Aye. And Preppy for all it's elitist marketing posing was 100% mass market department store stuff too.
Fashion.
Could someone sell me an old beaten up copy of that OPH?
Maybe I should take a look at it, finally...
before I waffle on endlessly about "preppy"...
Anyway, I've heard the word used in different contexts, too, from Salinger to Love Story, and from some of the things there, I suppose, that the problems with these word start with misunderstandings of this OPH, because its mock-prescriptive lighthearted tone was commonly misunderstood as prescriptive... and you end up with travesties, always in as much pink and green as possible, the permanently draped sweater and the permanently popped collar and the exaggerated layering of five different button down or polo/tennis shirts, lobster pants and all these preppy stereotypes and the pig ignorant fratboy conceit attached to the word....
If you go back in time, it was probably used synonymously with "Ivy", or maybe as a younger look, because of the reference to the prep schools and not to the universities?

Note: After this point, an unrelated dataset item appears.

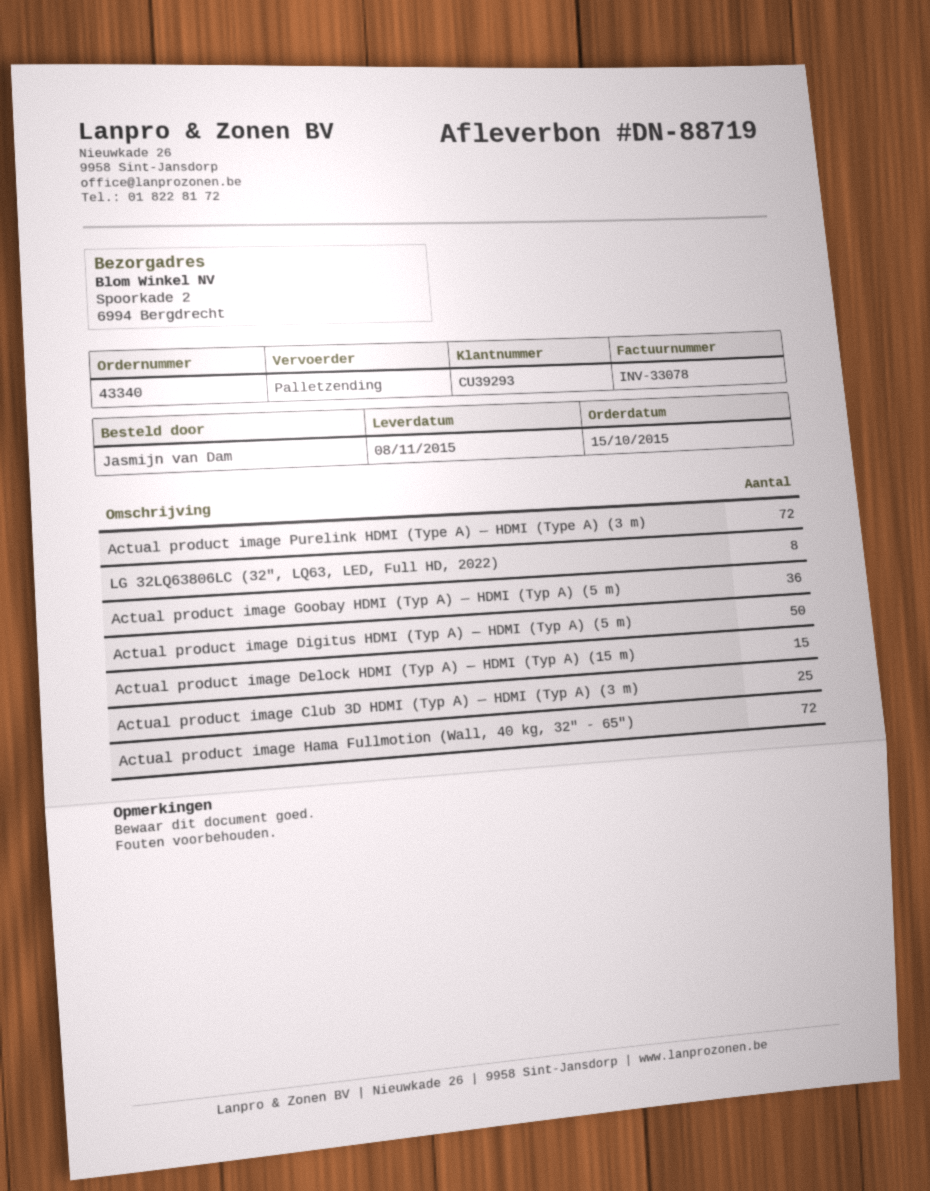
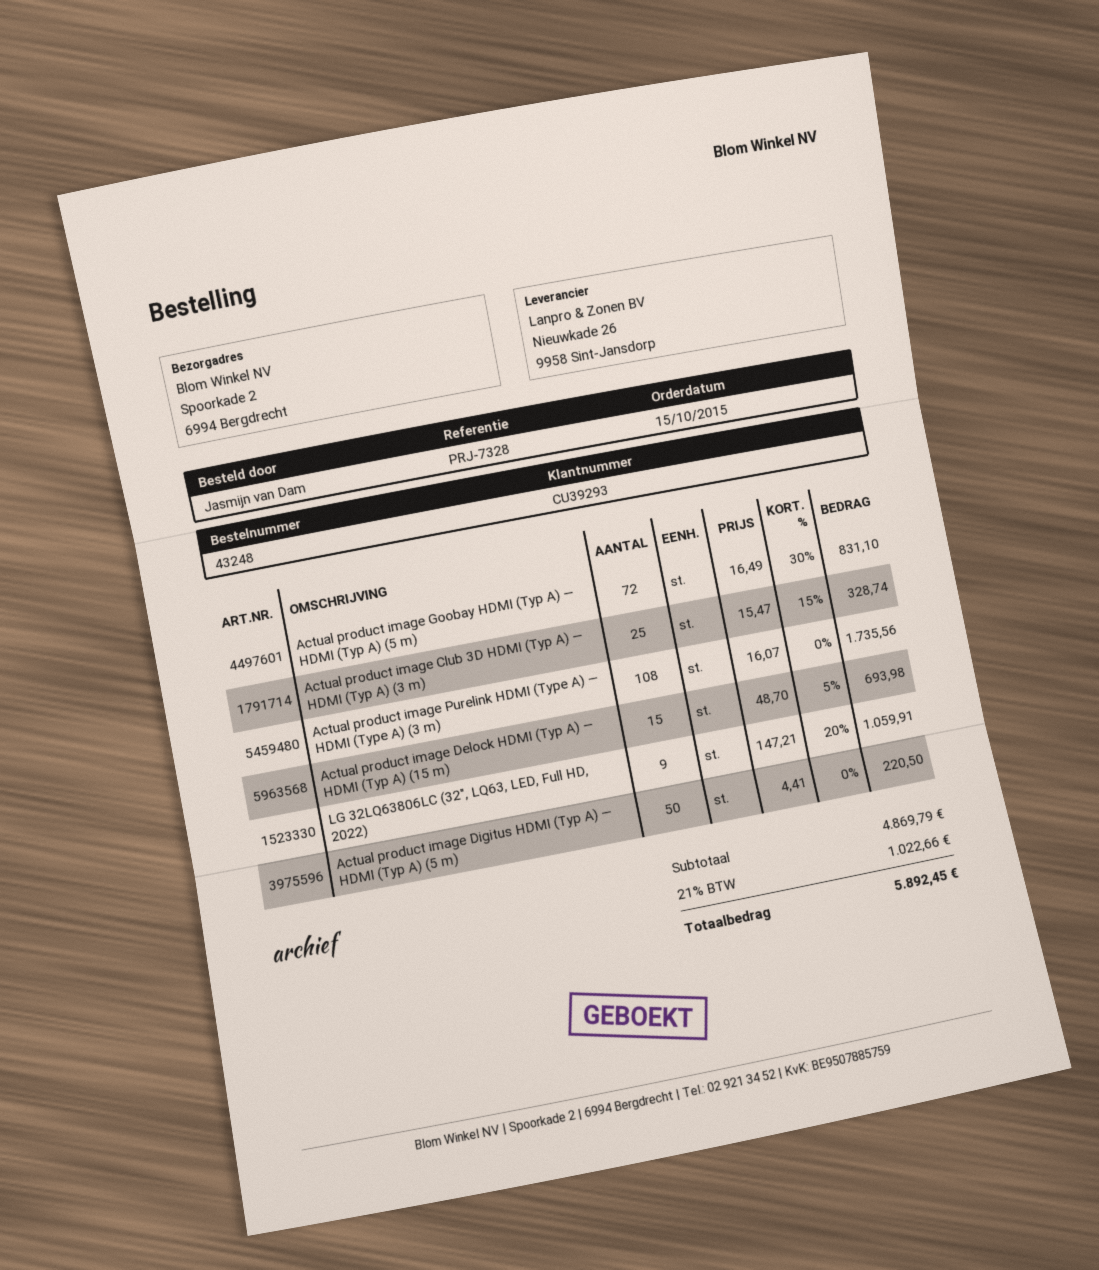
order number: 43340 -> 43248
Actual product image Purelink HDMI (Type A) — HDMI (Type A) (3 m): 72 -> 108
LG 32LQ63806LC (32", LQ63, LED, Full HD, 2022): 8 -> 9
Actual product image Goobay HDMI (Typ A) — HDMI (Typ A) (5 m): 36 -> 72
Actual product image Hama Fullmotion (Wall, 40 kg, 32" - 65"): 72 -> none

For the marketing ca. 1980, it might as well be used in this particular context, because the people attending these schools were even more privileged than the people who would be admitted to Ivy League universities, in other words, an elitism of privilege, instead of academical merit...
If you look at the clothes, and use the word only in reference to the actual garments, there are of course lots of intersecting sets and similarities...
It's the same and it's something completely differant!
It means different things in different contexts, both the words "Ivy" and "preppy"...
We can look at the
a. the texts using the words
b. the images with the texts
c. the actual clothes, the technical aspects of design and construction, colours, textures...
and we produce new texts about them.
What these words refer to is in the end something like
Ivy as
a. a marketing term
b. a historical term in menswear
c. a trade term
d. the clothes
or
a. a specifically East Coast American iteration of the natural shoulder style in tailoring
b. a marketing term used to sell these garments using the name of the elite schools
c. the style worn at these schools
d. the general marketing of this style in magazine fashion writing and nowadays in the blog world...
...and "Ivy" is certainly just a plant...
and preppy would be just as difficult....
Seriously, I don't want to get into poststructuralist language philosophy and French discourse theory...
Nevertheless, I think that we cannot ask what "Ivy" means or what "preppy" "means" "in general", and it is not about reading all the texts that we have as some "gospel", and we have to read the marketing texts for what they are...
We can only ask functional and genealogical questions in this context about the clothes, the actual garments, the images presenting them, and about the texts these images (from advertising, stills etc.) use, and we have to distinguish between these things carefully...
Oh, no... I'm waffling off again... Forget, what I wrote above....
In short: It certainly depends on what you mean with "preppie"...
Last edited by Hard Bop Hank (2012-02-09 05:19:55)
Beautifully laid out, Hank - your usual attention to detail. In the end, of course, it's nothing but a minor debating point. But chaps like John Gall and myself, who forego Dacron as often as possible in favour of wool and cotton, may owe something to prepdom. Of course, I won't even wear a pink shirt; and, as I was telling Jimmy on the 'phone last week, I breathed a sigh of relief when I was outbid on a pair of Halrin bleeding Madras trews on Ebay. I would have had to have them converted into shorts, so as to avoid being inducted into 'Billy Smart's Circus'.